§ Modification records:

========================================================================

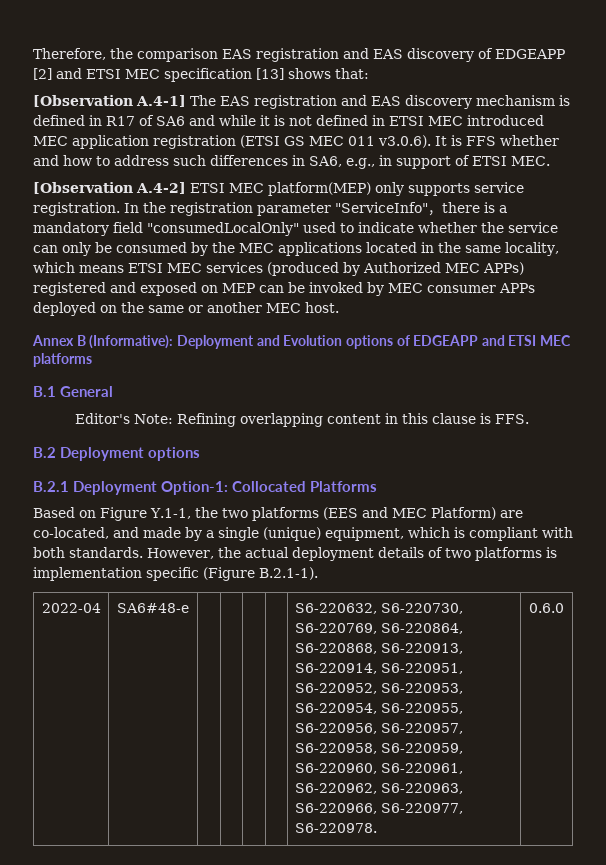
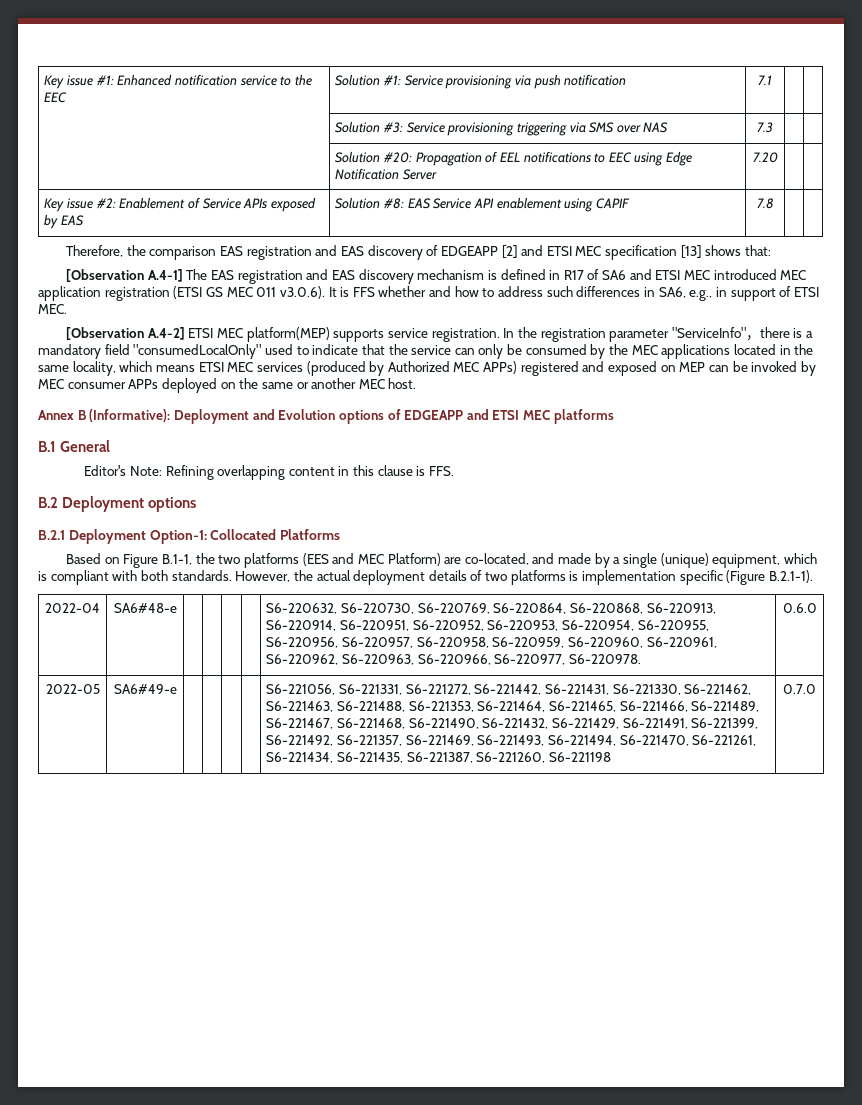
+ Key issue #1: Enhanced notification service to the EEC | Solution #1: Service provisioning via push notification | 7.1 | |
+ | Solution #3: Service provisioning triggering via SMS over NAS | 7.3 | |
+ | Solution #20: Propagation of EEL notifications to EEC using Edge Notification Server | 7.20 | |
+ Key issue #2: Enablement of Service APIs exposed by EAS | Solution #8: EAS Service API enablement using CAPIF | 7.8 | |
- [Observation A.4-1] The EAS registration and EAS discovery mechanism is defined in R17 of SA6 and while it is not defined in ETSI MEC introduced MEC application registration (ETSI GS MEC 011 v3.0.6). It is FFS whether and how to address such differences in SA6, e.g., in support of ETSI MEC.
+ [Observation A.4-1] The EAS registration and EAS discovery mechanism is defined in R17 of SA6 and ETSI MEC introduced MEC application registration (ETSI GS MEC 011 v3.0.6). It is FFS whether and how to address such differences in SA6, e.g., in support of ETSI MEC.
- [Observation A.4-2] ETSI MEC platform(MEP) only supports service registration.
+ [Observation A.4-2] ETSI MEC platform(MEP) supports service registration.
- In the registration parameter "ServiceInfo"，there is a mandatory field "consumedLocalOnly" used to indicate whether the service can only be consumed by the MEC applications located in the same locality, which means ETSI MEC services (produced by Authorized MEC APPs) registered and exposed on MEP can be invoked by MEC consumer APPs deployed on the same or another MEC host.
+ In the registration parameter "ServiceInfo"，there is a mandatory field "consumedLocalOnly" used to indicate that the service can only be consumed by the MEC applications located in the same locality, which means ETSI MEC services (produced by Authorized MEC APPs) registered and exposed on MEP can be invoked by MEC consumer APPs deployed on the same or another MEC host.
- Based on Figure Y.1-1, the two platforms (EES and MEC Platform) are co-located, and made by a single (unique) equipment, which is compliant with both standards.
+ Based on Figure B.1-1, the two platforms (EES and MEC Platform) are co-located, and made by a single (unique) equipment, which is compliant with both standards.
+ 2022-05 | SA6#49-e | | | | | S6-221056, S6-221331, S6-221272, S6-221442, S6-221431, S6-221330, S6-221462, S6-221463, S6-221488, S6-221353, S6-221464, S6-221465, S6-221466, S6-221489, S6-221467, S6-221468, S6-221490, S6-221432, S6-221429, S6-221491, S6-221399, S6-221492, S6-221357, S6-221469, S6-221493, S6-221494, S6-221470, S6-221261, S6-221434, S6-221435, S6-221387, S6-221260, S6-221198 | 0.7.0

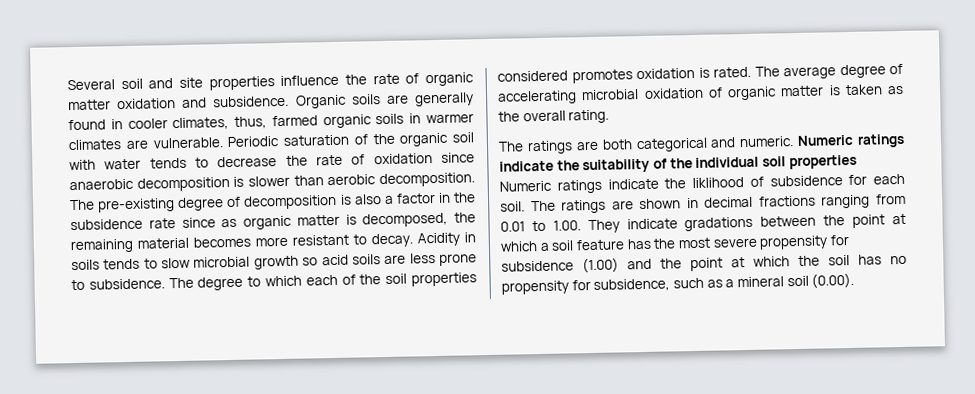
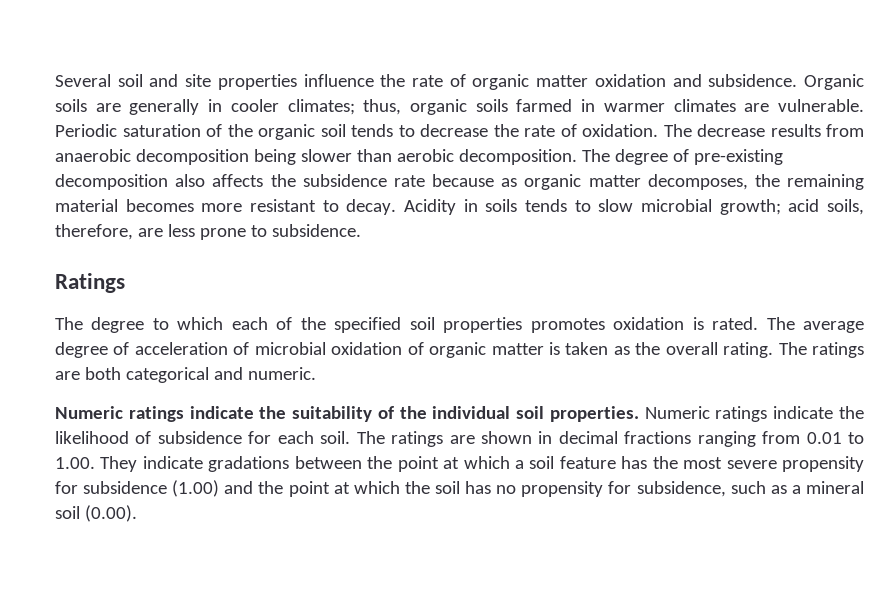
- Organic soils are generally found in cooler climates, thus, farmed organic soils in warmer climates are vulnerable.
+ Organic soils are generally in cooler climates; thus, organic soils farmed in warmer climates are vulnerable.
- Periodic saturation of the organic soil with water tends to decrease the rate of oxidation since anaerobic decomposition is slower than aerobic decomposition.
+ Periodic saturation of the organic soil tends to decrease the rate of oxidation. The decrease results from anaerobic decomposition being slower than aerobic decomposition.
- The pre-existing degree of decomposition is also a factor in the subsidence rate since as organic matter is decomposed, the remaining material becomes more resistant to decay.
+ The degree of pre-existing decomposition also affects the subsidence rate because as organic matter decomposes, the remaining material becomes more resistant to decay.
- Acidity in soils tends to slow microbial growth so acid soils are less prone to subsidence. The degree to which each of the soil properties considered promotes oxidation is rated.
+ Acidity in soils tends to slow microbial growth; acid soils, therefore, are less prone to subsidence.
+ Ratings
+ The degree to which each of the specified soil properties promotes oxidation is rated.
- The average degree of accelerating microbial oxidation of organic matter is taken as the overall rating.
- The ratings are both categorical and numeric. Numeric ratings indicate the suitability of the individual soil properties Numeric ratings indicate the liklihood of subsidence for each soil.
+ The average degree of acceleration of microbial oxidation of organic matter is taken as the overall rating. The ratings are both categorical and numeric.
+ Numeric ratings indicate the suitability of the individual soil properties. Numeric ratings indicate the likelihood of subsidence for each soil.

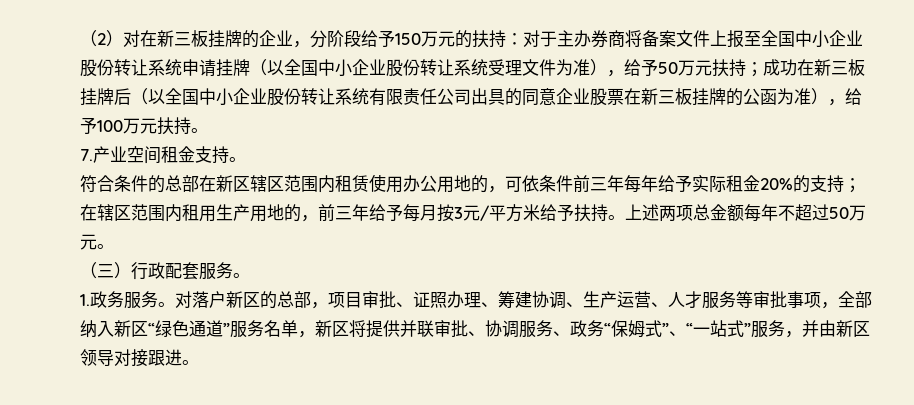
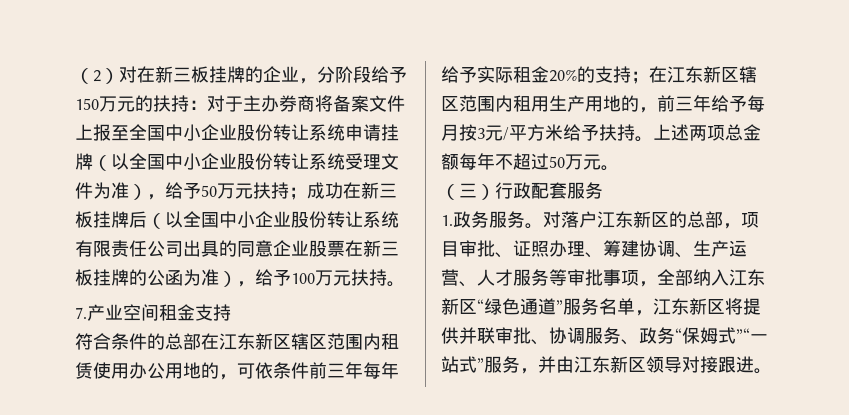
- 7.产业空间租金支持。
+ 7.产业空间租金支持
- 符合条件的总部在新区辖区范围内租赁使用办公用地的，可依条件前三年每年给予实际租金20%的支持；在辖区范围内租用生产用地的，前三年给予每月按3元/平方米给予扶持。
+ 符合条件的总部在江东新区辖区范围内租赁使用办公用地的，可依条件前三年每年给予实际租金20%的支持；在江东新区辖区范围内租用生产用地的，前三年给予每月按3元/平方米给予扶持。
- （三）行政配套服务。
+ （三）行政配套服务
- 对落户新区的总部，项目审批、证照办理、筹建协调、生产运营、人才服务等审批事项，全部纳入新区“绿色通道”服务名单，新区将提供并联审批、协调服务、政务“保姆式”、“一站式”服务，并由新区领导对接跟进。
+ 对落户江东新区的总部，项目审批、证照办理、筹建协调、生产运营、人才服务等审批事项，全部纳入江东新区“绿色通道”服务名单，江东新区将提供并联审批、协调服务、政务“保姆式”“一站式”服务，并由江东新区领导对接跟进。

========================================================================

§ Work request: Note down each line above where the word "slower" occurs.

§ Exercise answer:
- Periodic saturation of the organic soil with water tends to decrease the rate of oxidation since anaerobic decomposition is slower than aerobic decomposition.
+ Periodic saturation of the organic soil tends to decrease the rate of oxidation. The decrease results from anaerobic decomposition being slower than aerobic decomposition.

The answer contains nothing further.